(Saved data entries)
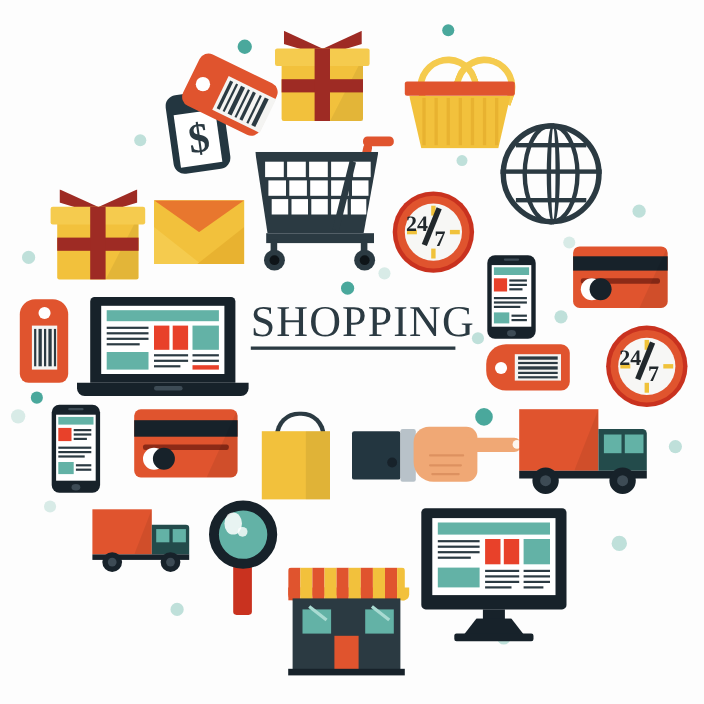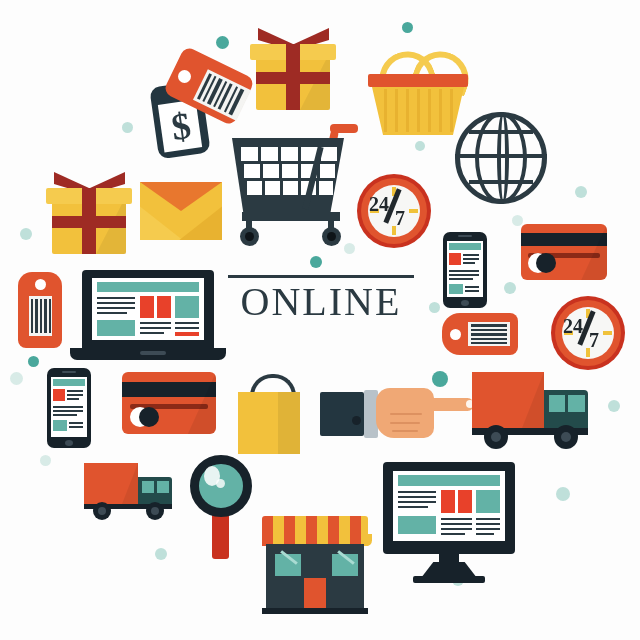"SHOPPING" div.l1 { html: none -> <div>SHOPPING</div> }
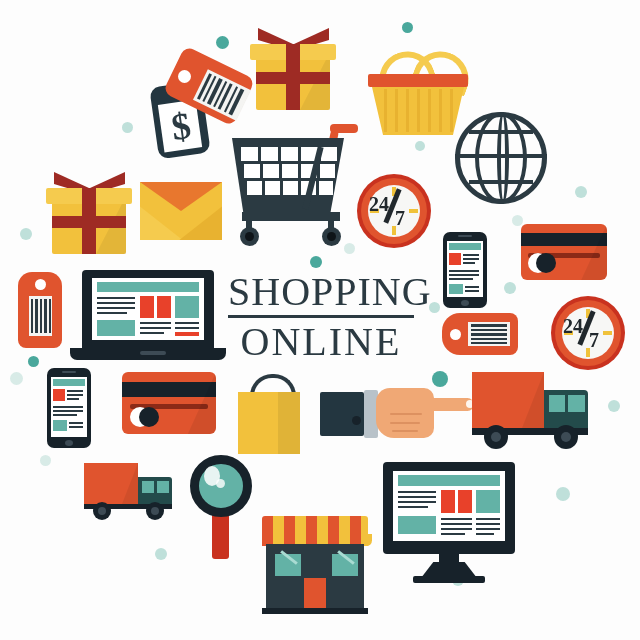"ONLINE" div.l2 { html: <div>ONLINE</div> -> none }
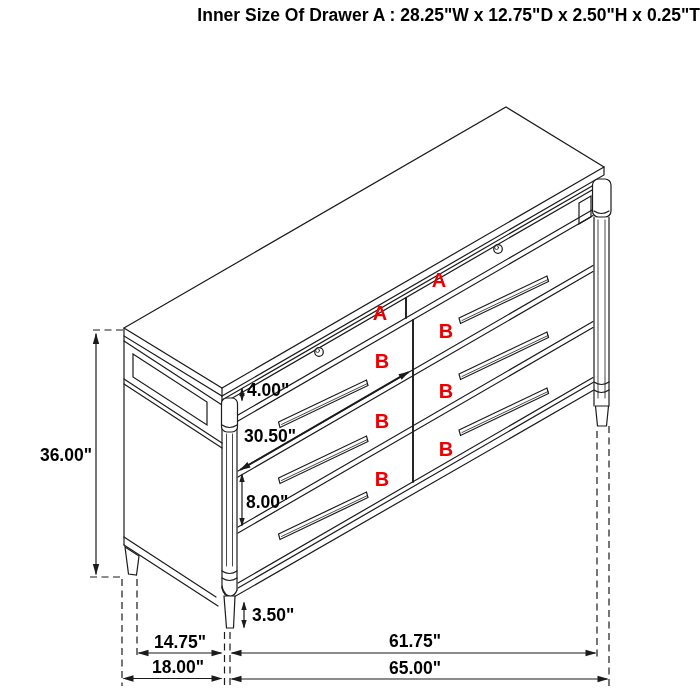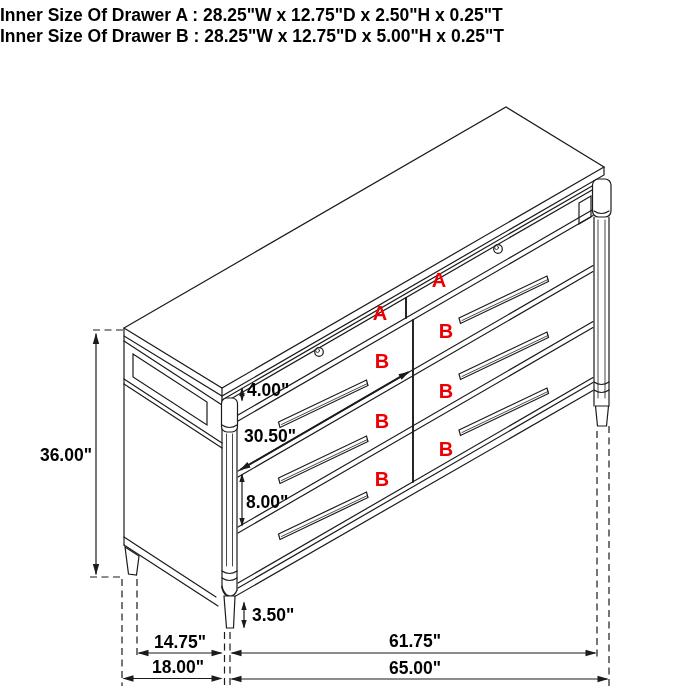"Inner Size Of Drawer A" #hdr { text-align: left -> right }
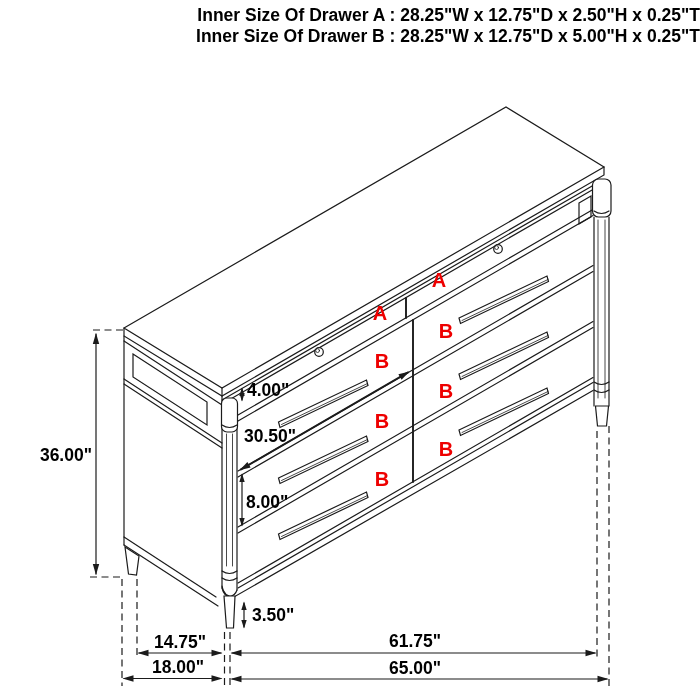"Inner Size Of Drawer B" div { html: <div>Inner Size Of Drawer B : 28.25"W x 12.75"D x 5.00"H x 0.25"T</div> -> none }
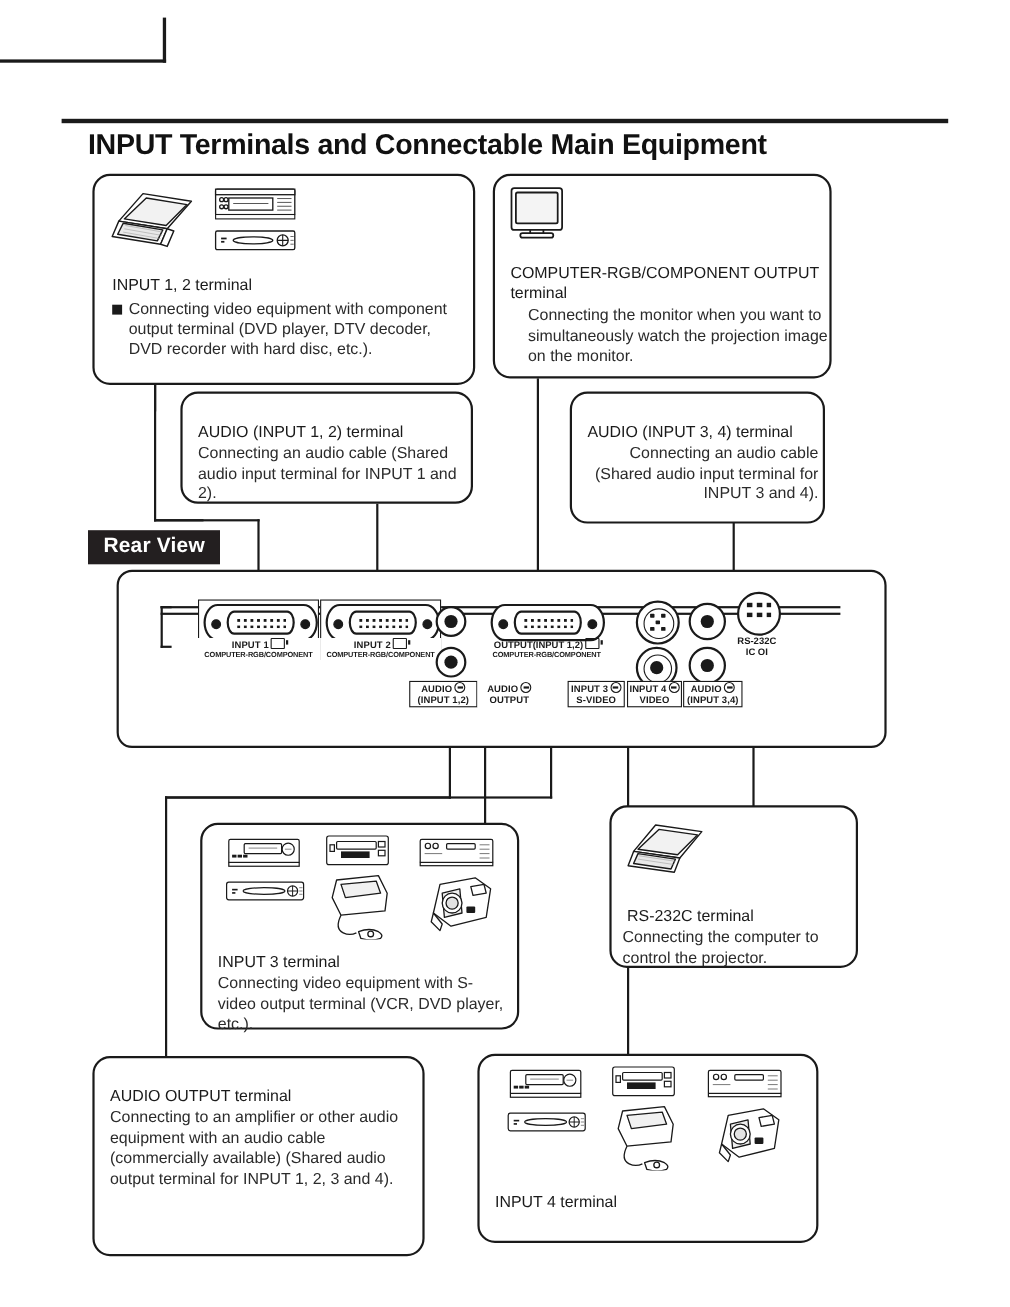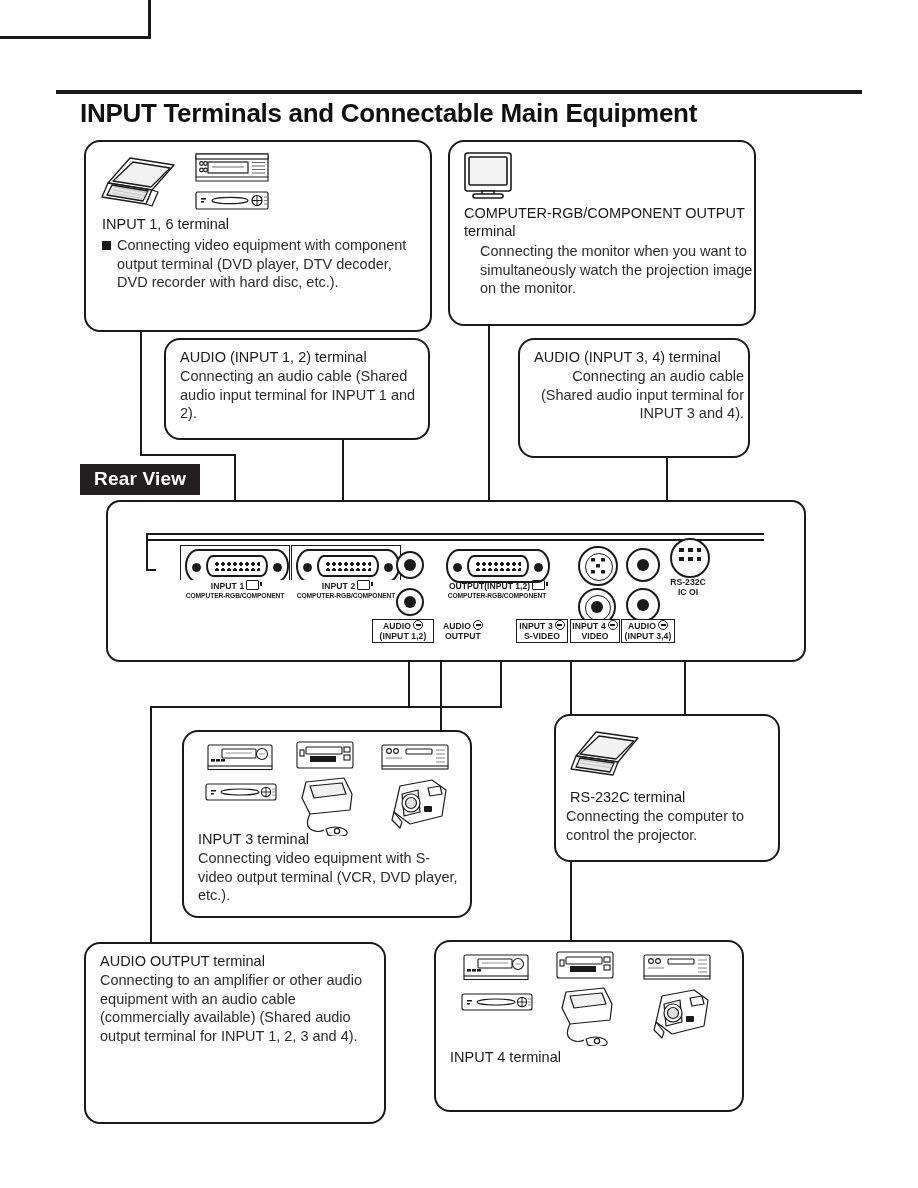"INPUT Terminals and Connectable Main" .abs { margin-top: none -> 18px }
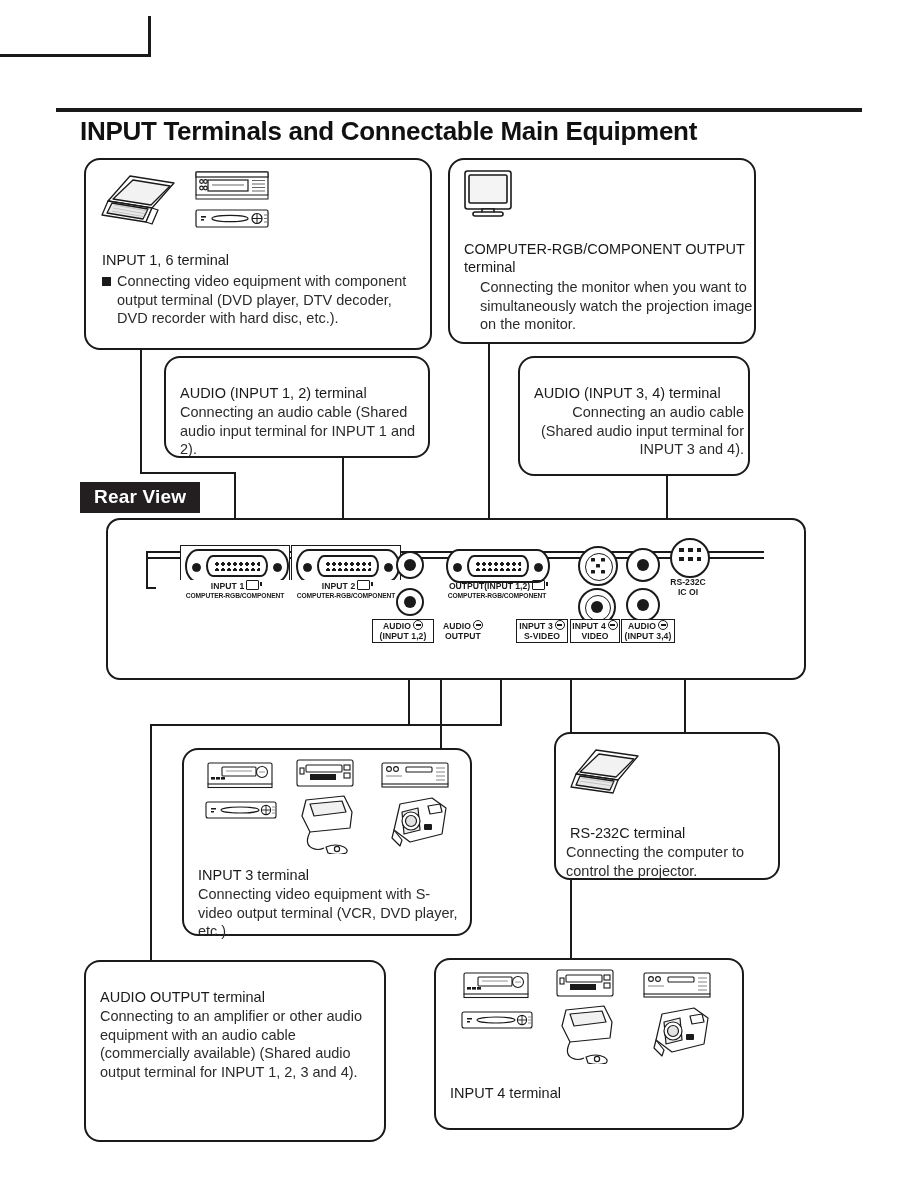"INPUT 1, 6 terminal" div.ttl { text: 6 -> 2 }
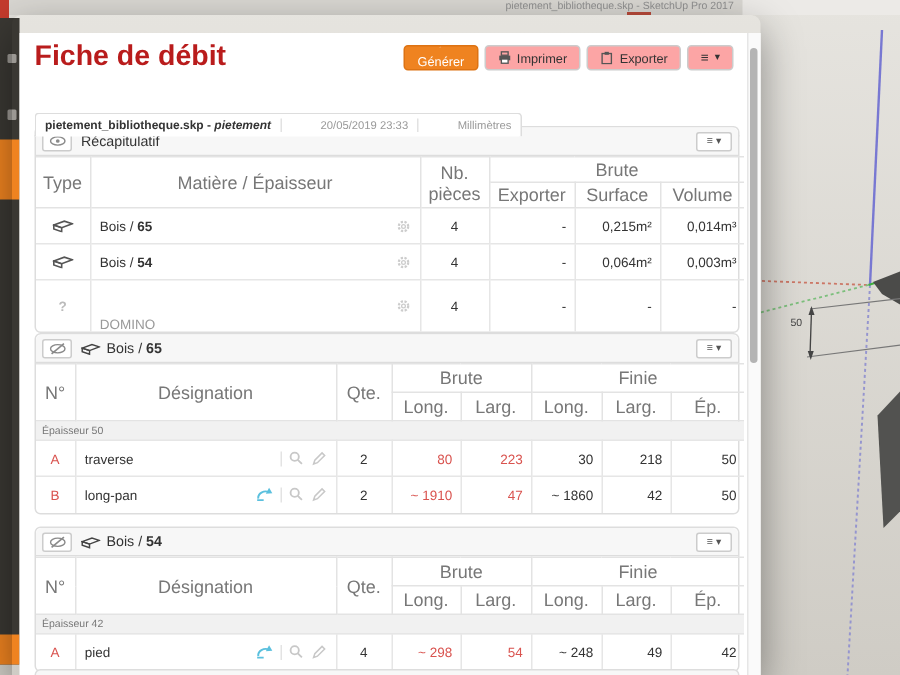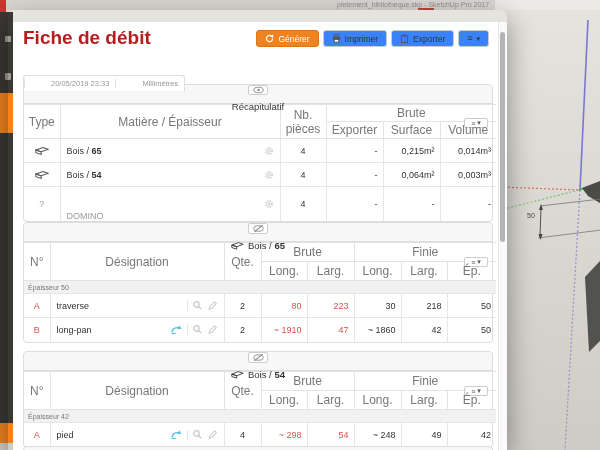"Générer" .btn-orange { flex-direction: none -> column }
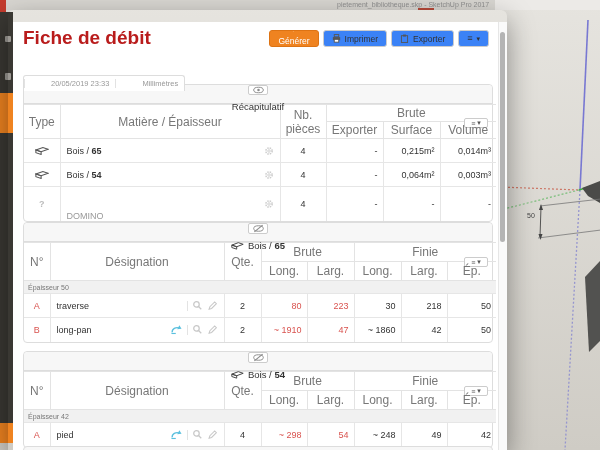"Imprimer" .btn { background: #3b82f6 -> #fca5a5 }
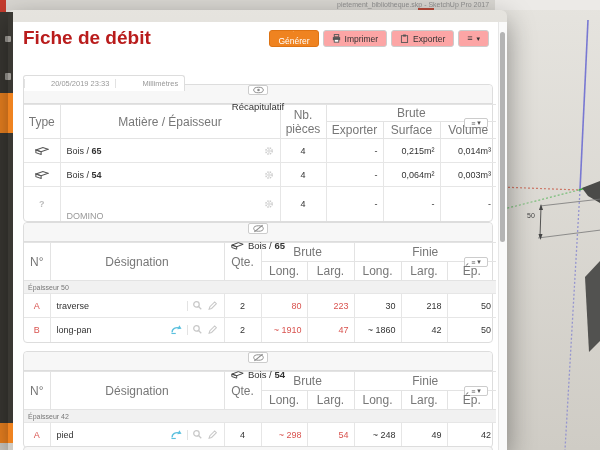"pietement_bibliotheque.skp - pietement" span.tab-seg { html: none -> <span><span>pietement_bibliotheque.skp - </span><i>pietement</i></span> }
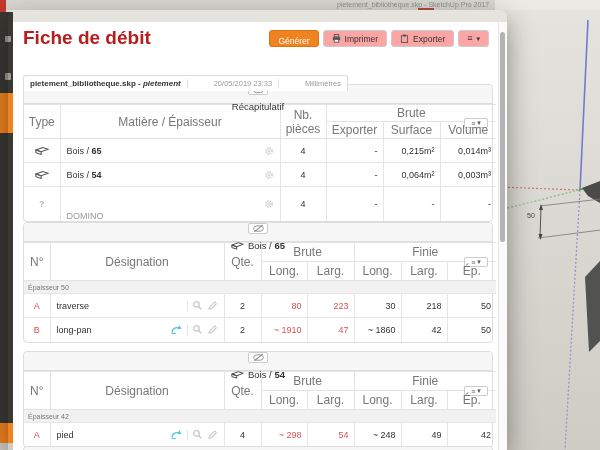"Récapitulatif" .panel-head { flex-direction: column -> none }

## ACTIVITY
Please copy every entry exactly, without the pictures.

## ANSWER TO THIS PROBLEM
"SHOPPING" div.l1 { html: none -> <div>SHOPPING</div> }
"ONLINE" div.l2 { html: <div>ONLINE</div> -> none }
"Inner Size Of Drawer A" #hdr { text-align: left -> right }
"Inner Size Of Drawer B" div { html: <div>Inner Size Of Drawer B : 28.25"W x 12.75"D x 5.00"H x 0.25"T</div> -> none }
"INPUT Terminals and Connectable Main" .abs { margin-top: none -> 18px }
"INPUT 1, 6 terminal" div.ttl { text: 6 -> 2 }
"Générer" .btn-orange { flex-direction: none -> column }
"Imprimer" .btn { background: #3b82f6 -> #fca5a5 }
"pietement_bibliotheque.skp - pietement" span.tab-seg { html: none -> <span><span>pietement_bibliotheque.skp - </span><i>pietement</i></span> }
"Récapitulatif" .panel-head { flex-direction: column -> none }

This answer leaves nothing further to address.